Open Forum

Topic: competitve language

1.  competitve language

Posted 11 days ago
So- this may be a bit of "letter to the editor", but here goes.

I was reading an article posted on the Thespian Fesitval FacebookPage written by the Advocate- I will try to find a link to the article.

The way it was written, I think, is fundamentally counterintuitive to what Thespian Festival is/should be.  The language of the article was filled with phrases like "winning", "beating out", "sweeping the even".  Language that is competitive by it's very nature.

What I love about Thespian Festival's model is that there is no "winner", but rather that is a ranking for the overall quality of a students work/performance.  There is no limit to the amount of "superiors" that can be acknowledged in any given room or festival.  The work that a student brings to a festival stands on its own merit- not to be compared to the ability of any other student who is presenting work.

I work really hard changing the way my students think about their work- artistic endeavors are (and should be) evaluated on effectiveness.  Does the work we do effectively tell the story of the play?  That is what is important, not "my design is better than their design".

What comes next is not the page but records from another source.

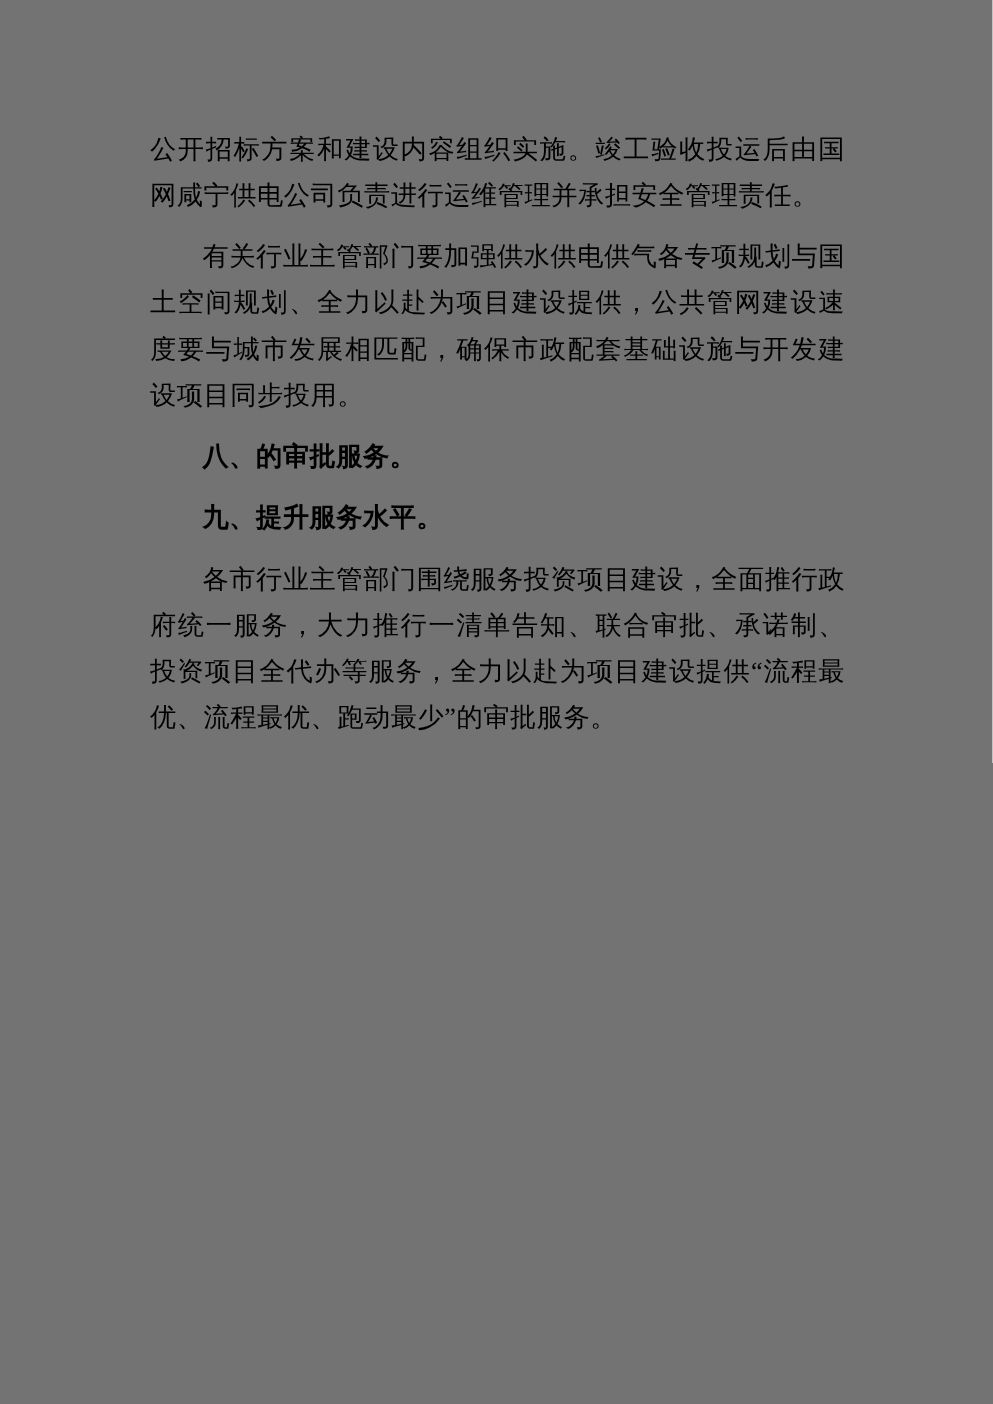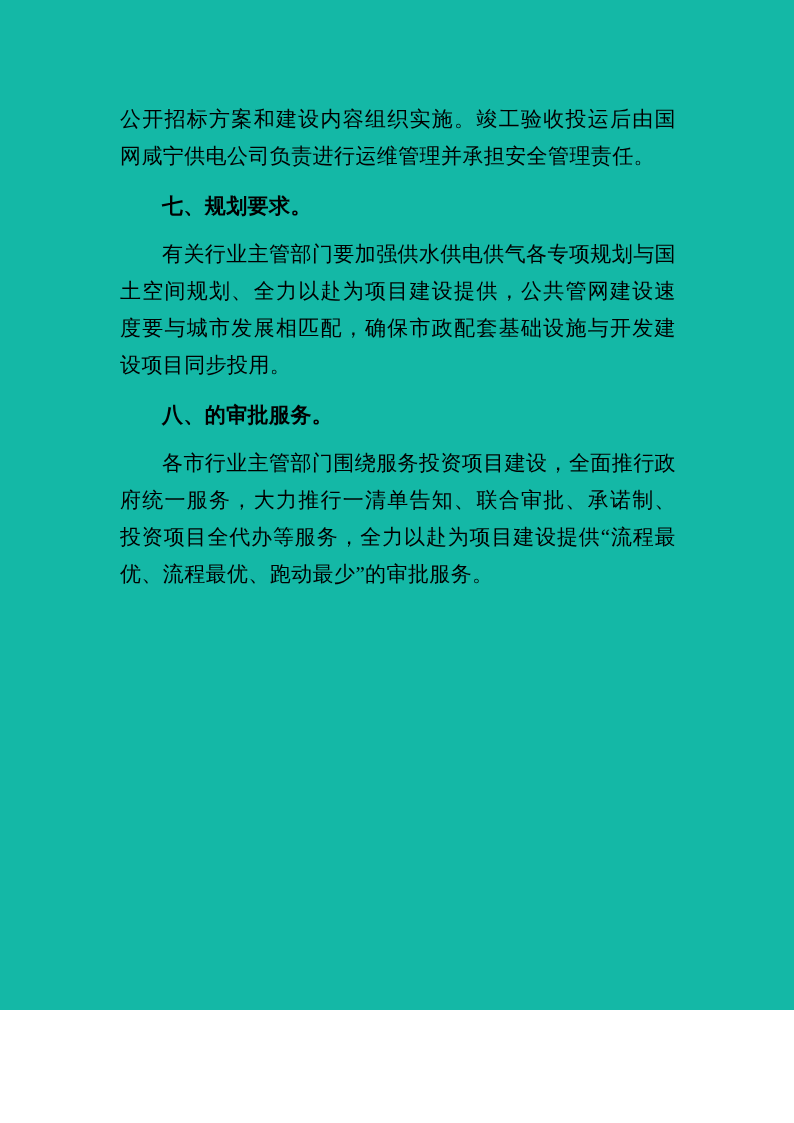--- a/index.html
+++ b/index.html
@@ -4,22 +4,22 @@
 <style>
   html, body {
     margin: 0;
     padding: 0;
     background: #ffffff;
   }
   .page {
     position: relative;
     box-sizing: border-box;
     width: 794px;
-    height: 1010px;
-    background: #14b8a6;
+    height: 1123px;
+    background: #737373;
     color: #000000;
     padding: 101px 118px 0 120px;
     overflow: hidden;
     font-family: "Liberation Serif", "DejaVu Serif", serif;
     font-size: 21px;
     line-height: 37px;
   }
   .body-para {
     margin: 0 0 12px 0;
     text-indent: 2em;
@@ -40,23 +40,23 @@
     font-family: "Liberation Sans", "DejaVu Sans", sans-serif;
     letter-spacing: 0.4px;
   }
 </style>
 </head>
 <body>
 
 <div class="page">
   <p class="body-para no-indent">公开招标方案和建设内容组织实施。竣工验收投运后由国网咸宁供电公司负责进行运维管理并承担安全管理责任。</p>
 
-  <h2 class="heading">七、规划要求。</h2>
 
   <p class="body-para">有关行业主管部门要加强供水供电供气各专项规划与国土空间规划、全力以赴为项目建设提供，公共管网建设速度要与城市发展相匹配，确保市政配套基础设施与开发建设项目同步投用。</p>
 
   <h2 class="heading">八、的审批服务。</h2>
 
 
+  <h2 class="heading">九、提升服务水平。</h2>
 
 
   <p class="body-para">各市行业主管部门围绕服务投资项目建设，全面推行政府统一服务，大力推行一清单告知、联合审批、承诺制、投资项目全代办等服务，全力以赴为项目建设提供“流程最优、流程最优、跑动最少”的审批服务。</p>
 </div>
 
 </body></html>

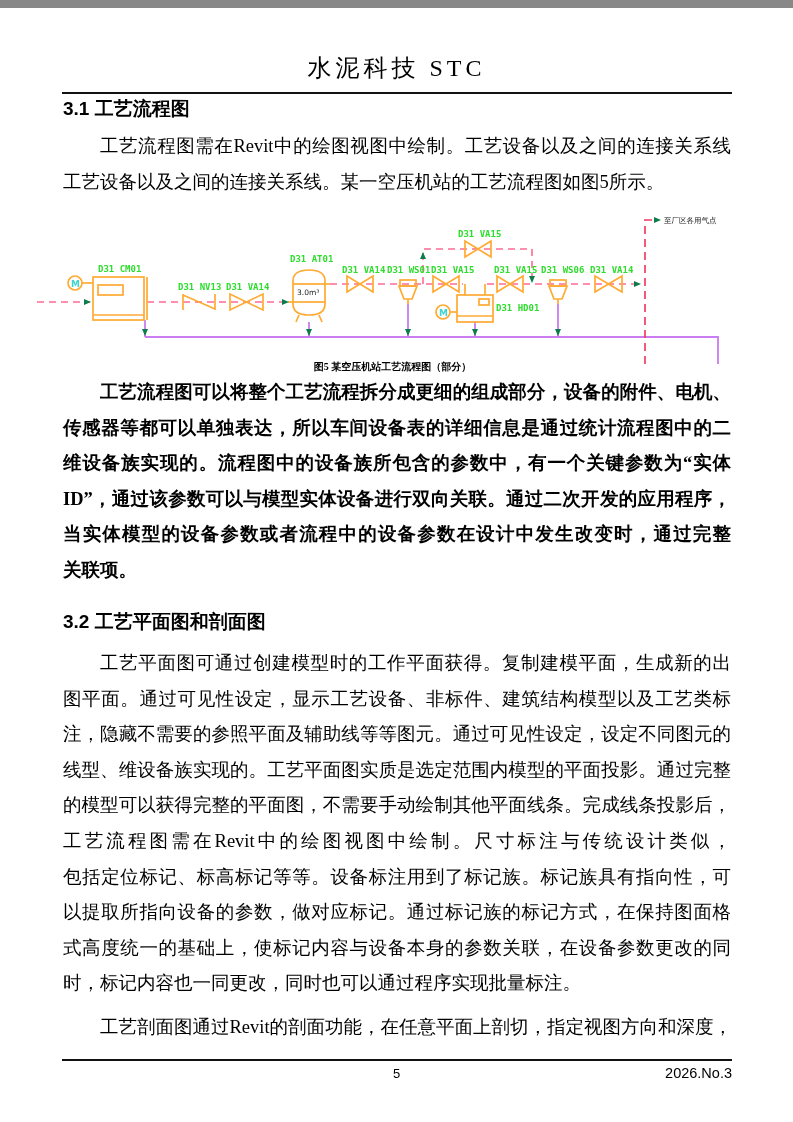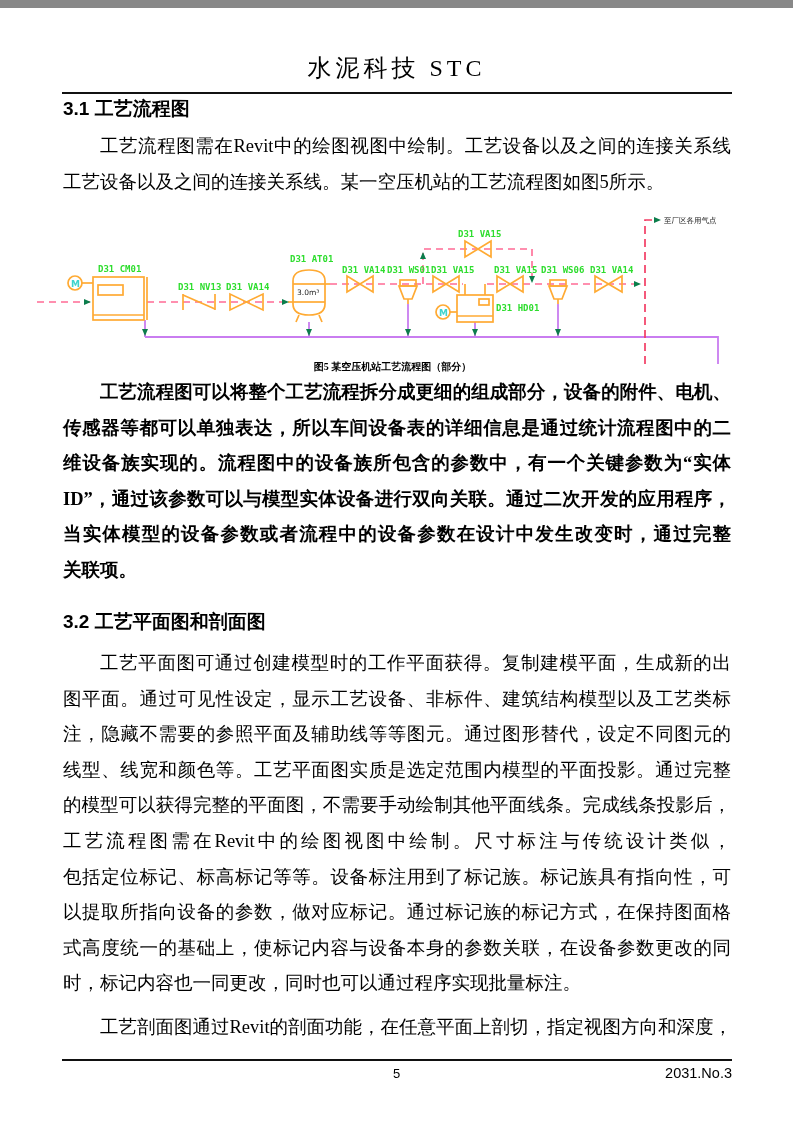--- a/index.html
+++ b/index.html
@@ -169,31 +169,31 @@
     <div class="line">ID”，通过该参数可以与模型实体设备进行双向关联。通过二次开发的应用程序，</div>
     <div class="line">当实体模型的设备参数或者流程中的设备参数在设计中发生改变时，通过完整</div>
     <div class="line end">关联项。</div>
   </div>
 
   <div class="sec-heading h2">3.2 工艺平面图和剖面图</div>
 
   <div class="para p3">
     <div class="line ind">工艺平面图可通过创建模型时的工作平面获得。复制建模平面，生成新的出</div>
     <div class="line">图平面。通过可见性设定，显示工艺设备、非标件、建筑结构模型以及工艺类标</div>
-    <div class="line">注，隐藏不需要的参照平面及辅助线等等图元。通过图形替代，设定不同图元的</div>
-    <div class="line">线型、线宽和颜色等。工艺平面图实质是选定范围内模型的平面投影。通过完整</div>
+    <div class="line">注，隐藏不需要的参照平面及辅助线等等图元。通过可见性设定，设定不同图元的</div>
+    <div class="line">线型、维设备族实现的。工艺平面图实质是选定范围内模型的平面投影。通过完整</div>
     <div class="line">的模型可以获得完整的平面图，不需要手动绘制其他平面线条。完成线条投影后，</div>
     <div class="line">工艺流程图需在Revit中的绘图视图中绘制。尺寸标注与传统设计类似，</div>
     <div class="line">包括定位标记、标高标记等等。设备标注用到了标记族。标记族具有指向性，可</div>
     <div class="line">以提取所指向设备的参数，做对应标记。通过标记族的标记方式，在保持图面格</div>
     <div class="line">式高度统一的基础上，使标记内容与设备本身的参数关联，在设备参数更改的同</div>
     <div class="line end">时，标记内容也一同更改，同时也可以通过程序实现批量标注。</div>
   </div>
 
   <div class="para p4">
     <div class="line ind">工艺剖面图通过Revit的剖面功能，在任意平面上剖切，指定视图方向和深度，</div>
   </div>
 
   <div class="rule-bottom"></div>
   <div class="footer-page">5</div>
-  <div class="footer-issue">2031.No.3</div>
+  <div class="footer-issue">2026.No.3</div>
 
 </div>
 
 </body></html>

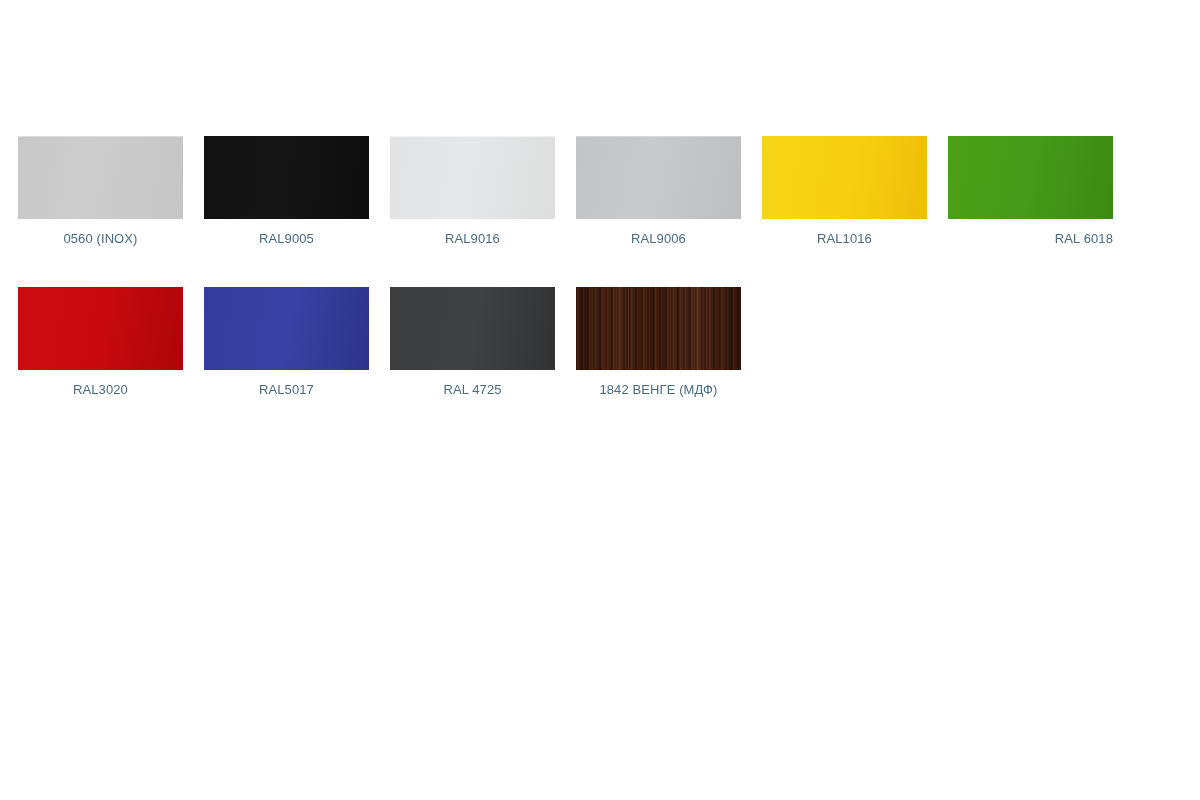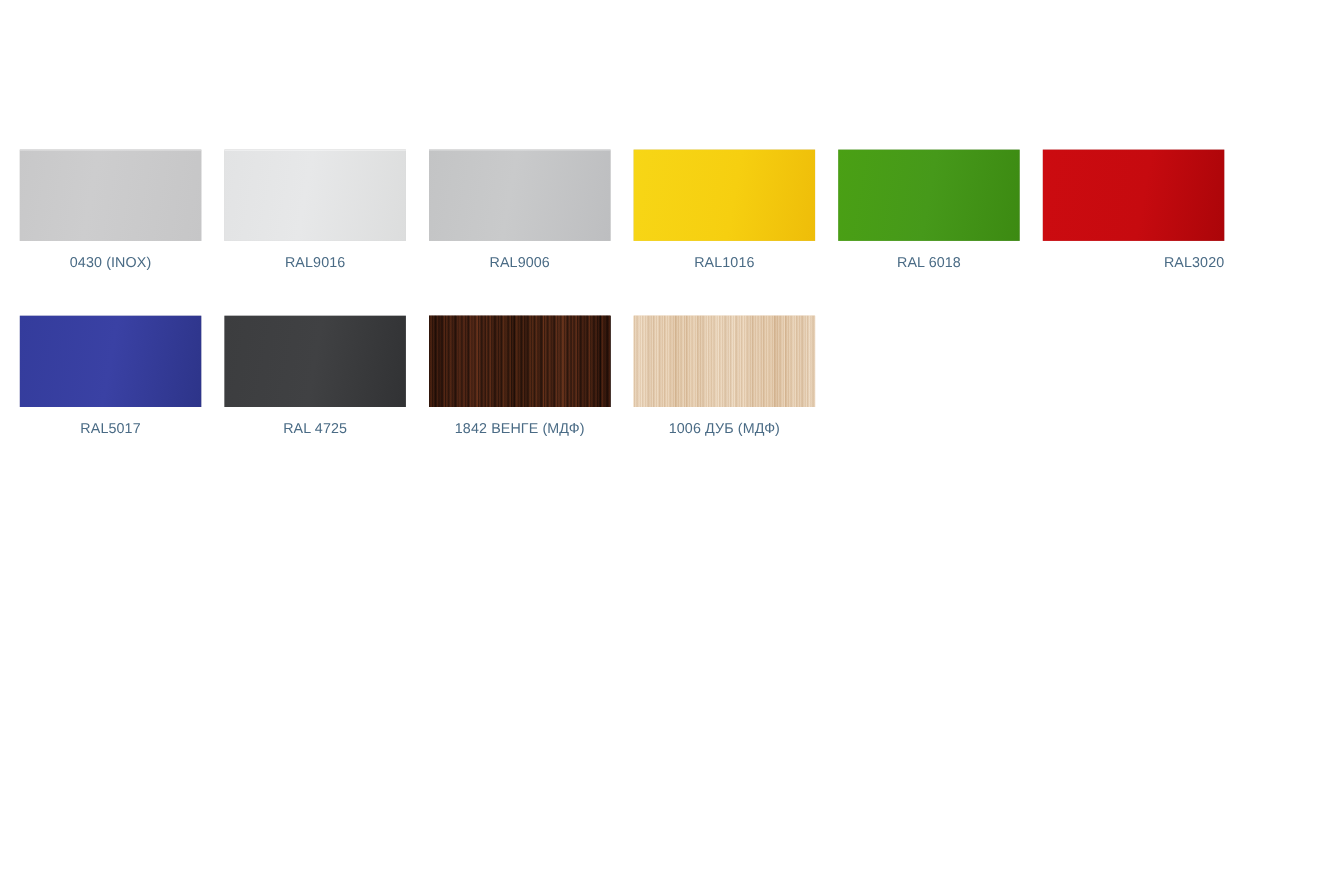--- a/index.html
+++ b/index.html
@@ -125,21 +125,25 @@
         rgba(250,236,216,0.20) 23px),
       linear-gradient(90deg, #eed9bf 0%, #e3c7a4 25%, #edd8bd 52%, #e0c29e 78%, #ecd7bc 100%);
   }
 </style>
 </head>
 <body>
 
 <div class="swatch-grid">
   <div class="swatch-cell">
     <div class="swatch-chip chip-inox"></div>
-    <div class="swatch-label">0430 (INOX)</div>
+    <div class="swatch-label">0560 (INOX)</div>
+  </div>
+  <div class="swatch-cell">
+    <div class="swatch-chip chip-9005"></div>
+    <div class="swatch-label">RAL9005</div>
   </div>
   <div class="swatch-cell">
     <div class="swatch-chip chip-9016"></div>
     <div class="swatch-label">RAL9016</div>
   </div>
   <div class="swatch-cell">
     <div class="swatch-chip chip-9006"></div>
     <div class="swatch-label">RAL9006</div>
   </div>
   <div class="swatch-cell">
@@ -161,17 +165,13 @@
   </div>
   <div class="swatch-cell">
     <div class="swatch-chip chip-7024"></div>
     <div class="swatch-label">RAL 4725</div>
   </div>
   <div class="swatch-cell">
     <div class="swatch-chip chip-wenge"></div>
     <div class="swatch-label">1842 ВЕНГЕ (МДФ)</div>
   </div>
 
-  <div class="swatch-cell">
-    <div class="swatch-chip chip-oak"></div>
-    <div class="swatch-label">1006 ДУБ (МДФ)</div>
-  </div>
 </div>
 
 </body></html>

We work in a collaborative field- our work is collaborative.  When we start making it about competition- we lose sight of the work being effective and collaborative.  We also lose the ability to celebrate the talents of the other students presenting work.  The competitive instinct can also be crippling to those students who do not have access to the same resources.  Not all schools or students have access to teachers with the same skill sets or monetary resources- and competition can make those students feel like their work is inadequate and give them a "why bother" attitude.  If we keep in mind the notions of effectiveness and collaboration we can stay focused on our mission: the education of young artists.  We can better train them to be able to give and receive constructive criticism.  And, it would only strengthen the festivals' abilities to celebrate the work of young artists.

Ok- I'm done- I'll get off my soap box.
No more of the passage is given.